[Structured diff data]
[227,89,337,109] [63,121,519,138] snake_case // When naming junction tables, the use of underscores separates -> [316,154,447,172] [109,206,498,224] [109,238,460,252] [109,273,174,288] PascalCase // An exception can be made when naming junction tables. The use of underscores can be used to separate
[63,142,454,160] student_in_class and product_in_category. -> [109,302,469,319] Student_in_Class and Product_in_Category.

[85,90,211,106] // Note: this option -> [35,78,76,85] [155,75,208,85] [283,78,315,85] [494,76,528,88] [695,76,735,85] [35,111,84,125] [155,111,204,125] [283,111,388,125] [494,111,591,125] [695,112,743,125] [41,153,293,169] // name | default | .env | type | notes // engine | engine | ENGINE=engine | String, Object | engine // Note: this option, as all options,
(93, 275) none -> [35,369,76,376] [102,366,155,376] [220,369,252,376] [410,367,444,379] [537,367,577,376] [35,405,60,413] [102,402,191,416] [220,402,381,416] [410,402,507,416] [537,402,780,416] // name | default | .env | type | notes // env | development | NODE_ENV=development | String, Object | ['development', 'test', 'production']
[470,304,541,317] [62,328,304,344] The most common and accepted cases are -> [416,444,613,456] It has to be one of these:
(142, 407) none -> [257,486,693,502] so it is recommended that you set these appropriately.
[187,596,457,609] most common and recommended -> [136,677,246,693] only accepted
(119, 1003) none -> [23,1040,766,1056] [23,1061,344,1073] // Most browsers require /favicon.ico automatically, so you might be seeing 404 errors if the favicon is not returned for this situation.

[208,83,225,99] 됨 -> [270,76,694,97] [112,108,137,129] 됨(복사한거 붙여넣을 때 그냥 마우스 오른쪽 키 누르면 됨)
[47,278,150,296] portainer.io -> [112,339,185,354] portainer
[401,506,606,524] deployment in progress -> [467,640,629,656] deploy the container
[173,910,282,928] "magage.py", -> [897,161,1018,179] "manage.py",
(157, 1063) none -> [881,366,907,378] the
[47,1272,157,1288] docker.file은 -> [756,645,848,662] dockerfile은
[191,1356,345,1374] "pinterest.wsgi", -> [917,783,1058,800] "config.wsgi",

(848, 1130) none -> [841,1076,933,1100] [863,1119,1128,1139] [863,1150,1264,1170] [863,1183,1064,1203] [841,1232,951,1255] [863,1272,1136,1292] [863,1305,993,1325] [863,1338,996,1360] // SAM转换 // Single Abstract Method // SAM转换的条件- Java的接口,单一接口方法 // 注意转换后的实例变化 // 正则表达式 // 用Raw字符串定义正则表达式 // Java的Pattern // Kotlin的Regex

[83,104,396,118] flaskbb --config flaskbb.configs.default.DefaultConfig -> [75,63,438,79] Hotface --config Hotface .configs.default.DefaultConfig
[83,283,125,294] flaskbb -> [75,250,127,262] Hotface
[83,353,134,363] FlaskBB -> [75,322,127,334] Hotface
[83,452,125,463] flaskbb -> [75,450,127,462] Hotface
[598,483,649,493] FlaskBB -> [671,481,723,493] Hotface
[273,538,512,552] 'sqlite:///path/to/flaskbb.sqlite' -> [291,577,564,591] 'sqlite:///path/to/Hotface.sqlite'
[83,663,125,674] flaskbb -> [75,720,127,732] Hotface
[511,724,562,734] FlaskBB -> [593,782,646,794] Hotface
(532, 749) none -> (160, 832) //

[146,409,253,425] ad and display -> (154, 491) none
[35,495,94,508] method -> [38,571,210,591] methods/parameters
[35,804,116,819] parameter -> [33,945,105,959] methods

## Directions for this task
Keep only the lines from the one containing "[83,353,134,363] FlaskBB ->" through the final line of the records, and transcribe them exactly.

## Answer below
[83,353,134,363] FlaskBB -> [75,322,127,334] Hotface
[83,452,125,463] flaskbb -> [75,450,127,462] Hotface
[598,483,649,493] FlaskBB -> [671,481,723,493] Hotface
[273,538,512,552] 'sqlite:///path/to/flaskbb.sqlite' -> [291,577,564,591] 'sqlite:///path/to/Hotface.sqlite'
[83,663,125,674] flaskbb -> [75,720,127,732] Hotface
[511,724,562,734] FlaskBB -> [593,782,646,794] Hotface
(532, 749) none -> (160, 832) //

[146,409,253,425] ad and display -> (154, 491) none
[35,495,94,508] method -> [38,571,210,591] methods/parameters
[35,804,116,819] parameter -> [33,945,105,959] methods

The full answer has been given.